Task instructions:
Copy each line of the following data that contains "position".

───

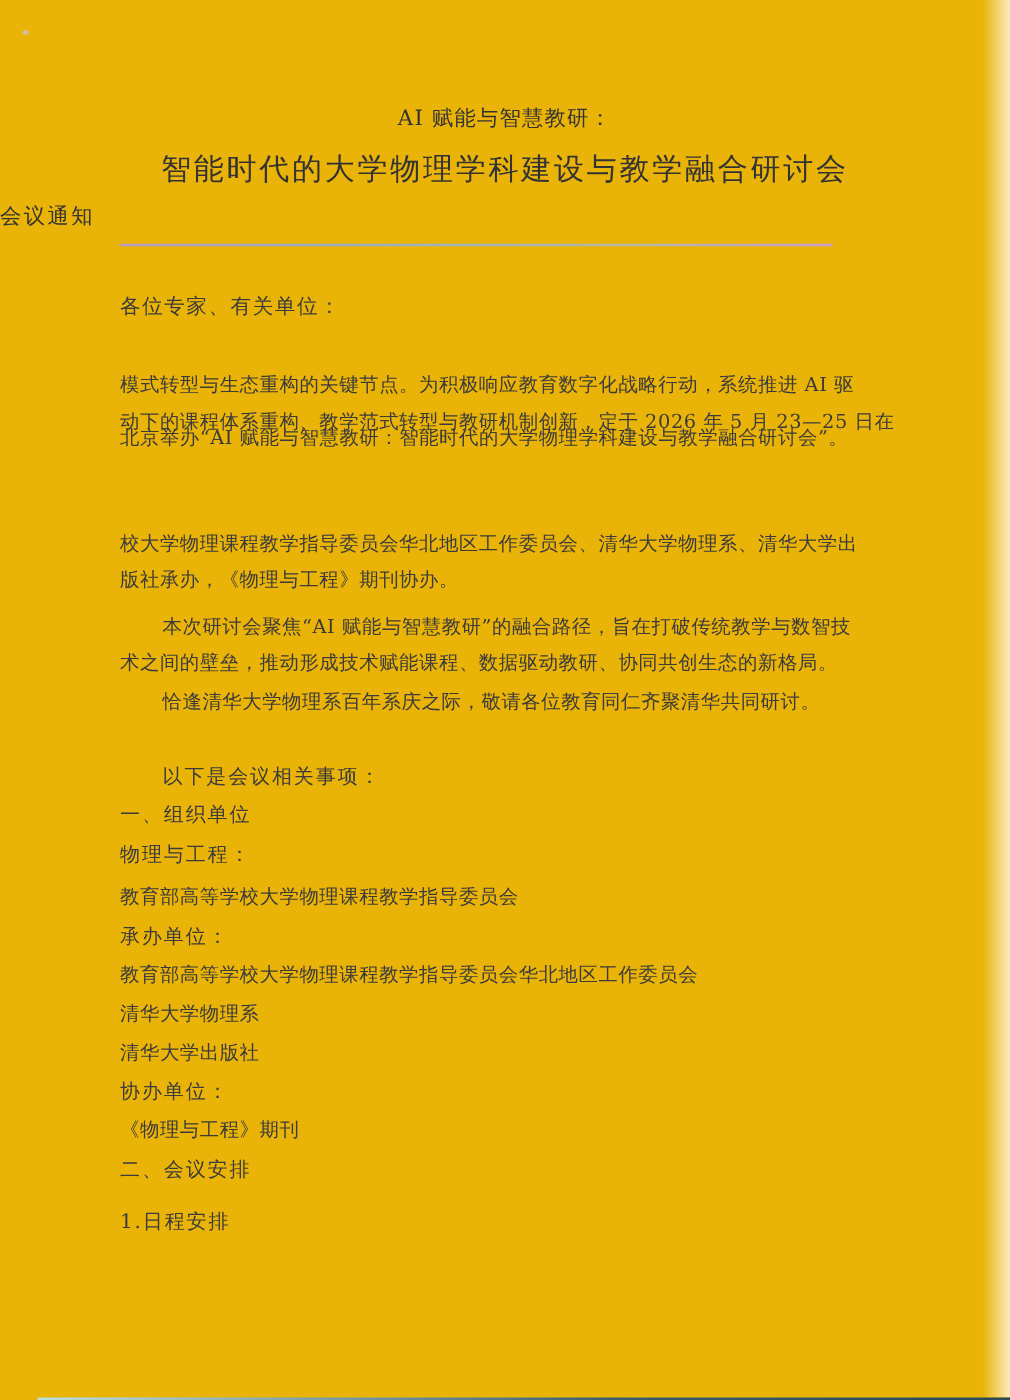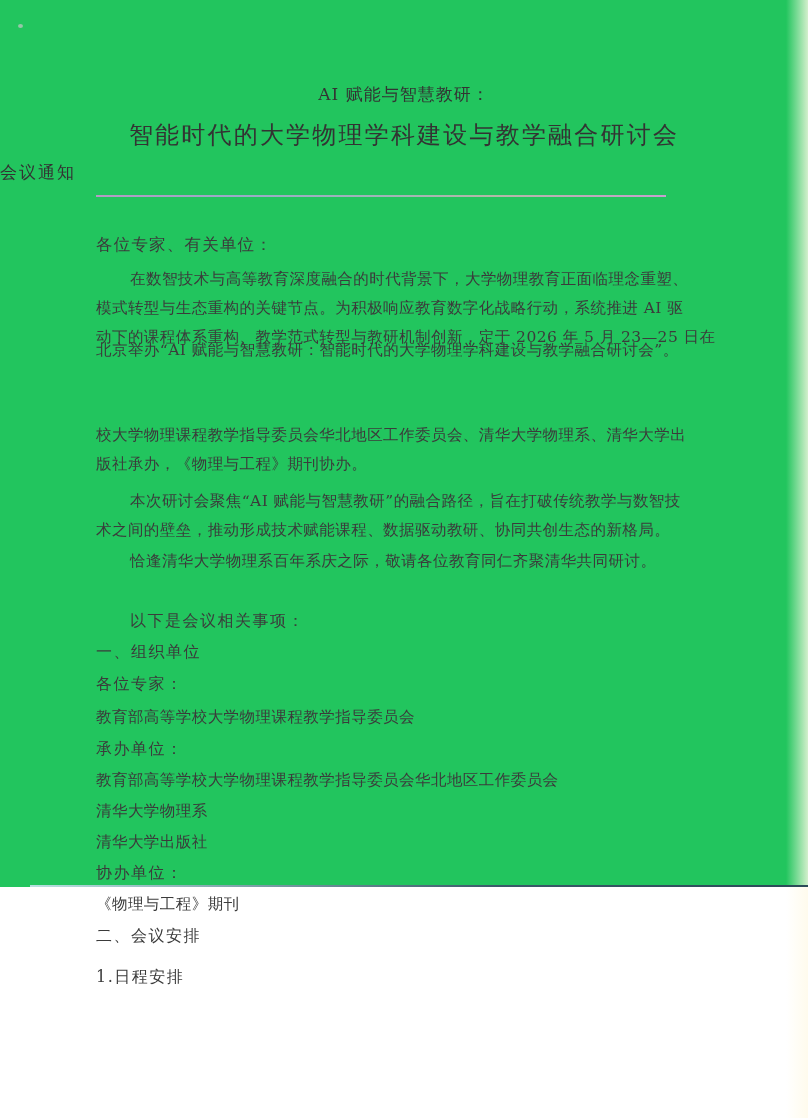--- a/index.html
+++ b/index.html
@@ -10,8 +10,8 @@
       color: #3a3a3a;
     }
     .page {
-      position: absolute; left: 0; top: 0; width: 808px; height: 887px;
-      background: #22c55e;
+      position: absolute; left: 0; top: 0; width: 808px; height: 1120px;
+      background: #eab308;
     }
     .scan-speck {
       position: absolute; left: 18px; top: 24px; width: 5px; height: 4px;

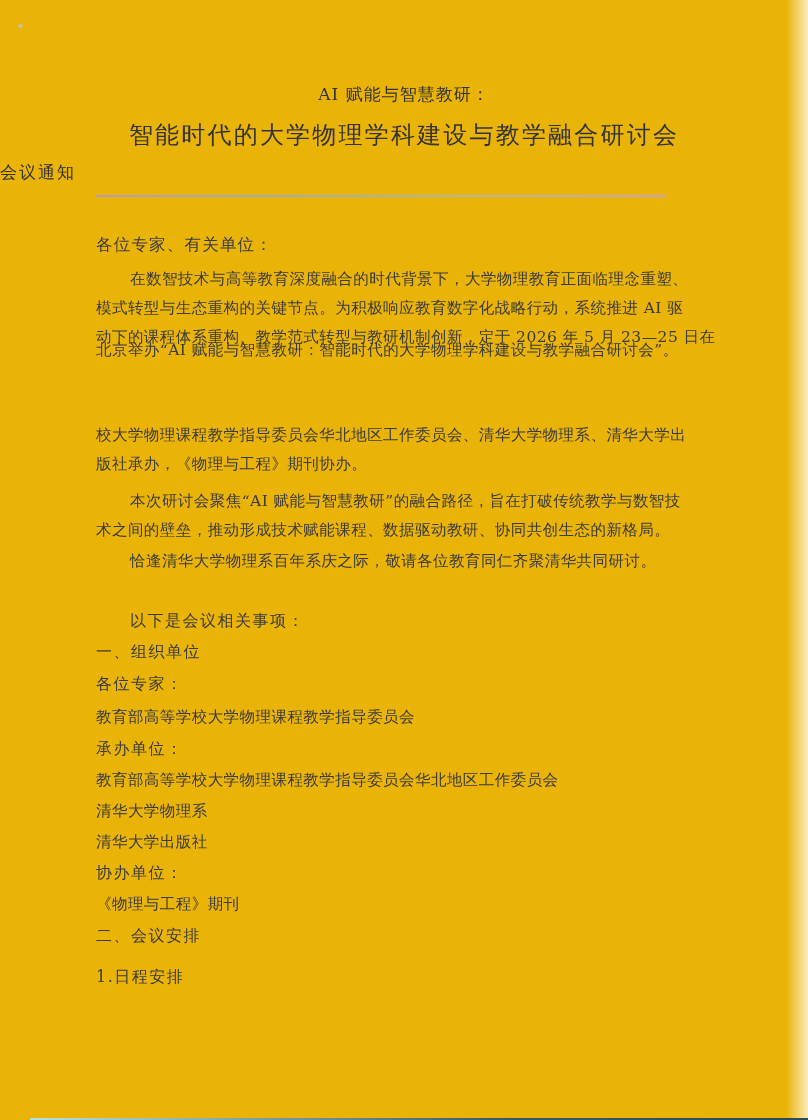--- a/index.html
+++ b/index.html
@@ -63,7 +63,6 @@
 
   <div class="line greet" style="top:234px">各位专家、有关单位：</div>
 
-  <div class="line indent" style="top:269px">在数智技术与高等教育深度融合的时代背景下，大学物理教育正面临理念重塑、</div>
   <div class="line" style="top:298px">模式转型与生态重构的关键节点。为积极响应教育数字化战略行动，系统推进 AI 驱</div>
   <div class="line" style="top:327px">动下的课程体系重构、教学范式转型与教研机制创新，定于 2026 年 5 月 23—25 日在</div>
   <div class="line" style="top:340px">北京举办“AI 赋能与智慧教研：智能时代的大学物理学科建设与教学融合研讨会”。</div>

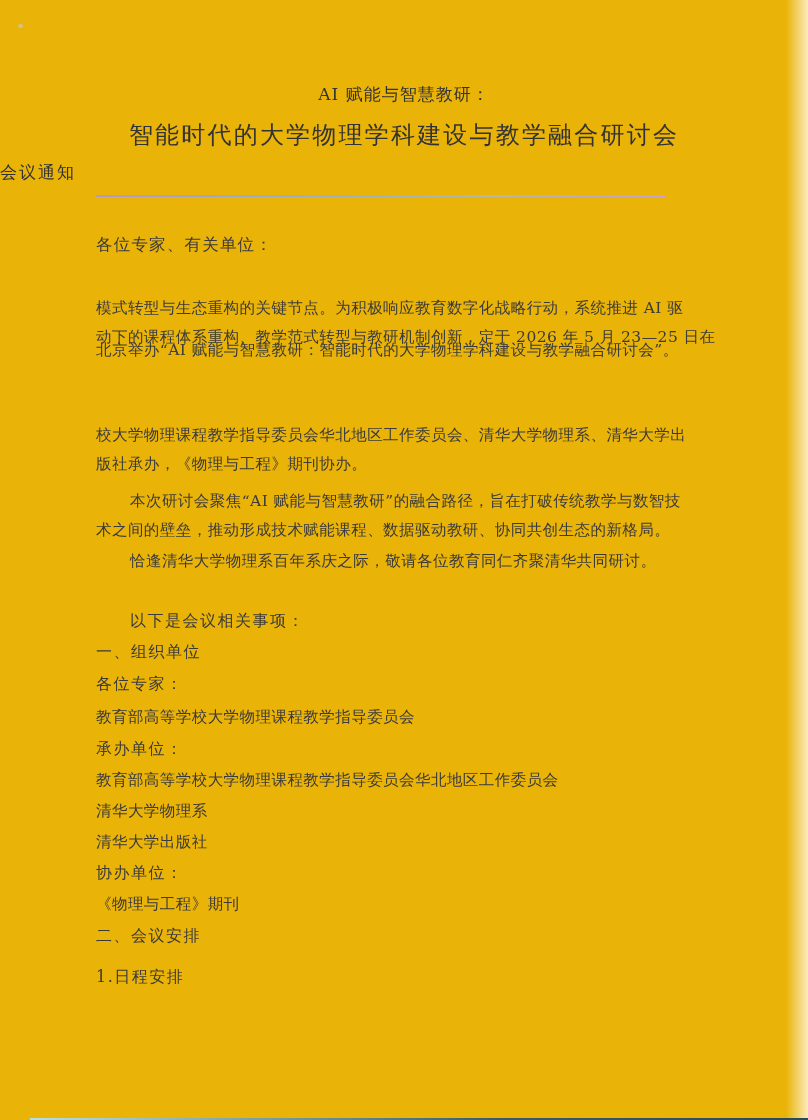--- a/index.html
+++ b/index.html
@@ -78,7 +78,7 @@
   <div class="line indent head" style="top:611px">以下是会议相关事项：</div>
 
   <div class="line head" style="top:642px">一、组织单位</div>
-  <div class="line head" style="top:674px">各位专家：</div>
+  <div class="line head" style="top:674px">物理与工程：</div>
   <div class="line" style="top:707px">教育部高等学校大学物理课程教学指导委员会</div>
   <div class="line head" style="top:739px">承办单位：</div>
   <div class="line" style="top:770px">教育部高等学校大学物理课程教学指导委员会华北地区工作委员会</div>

───

Solution for this problem:
-      position: absolute; left: 0; top: 0; width: 808px; height: 887px;
+      position: absolute; left: 0; top: 0; width: 808px; height: 1120px;
       position: absolute; left: 18px; top: 24px; width: 5px; height: 4px;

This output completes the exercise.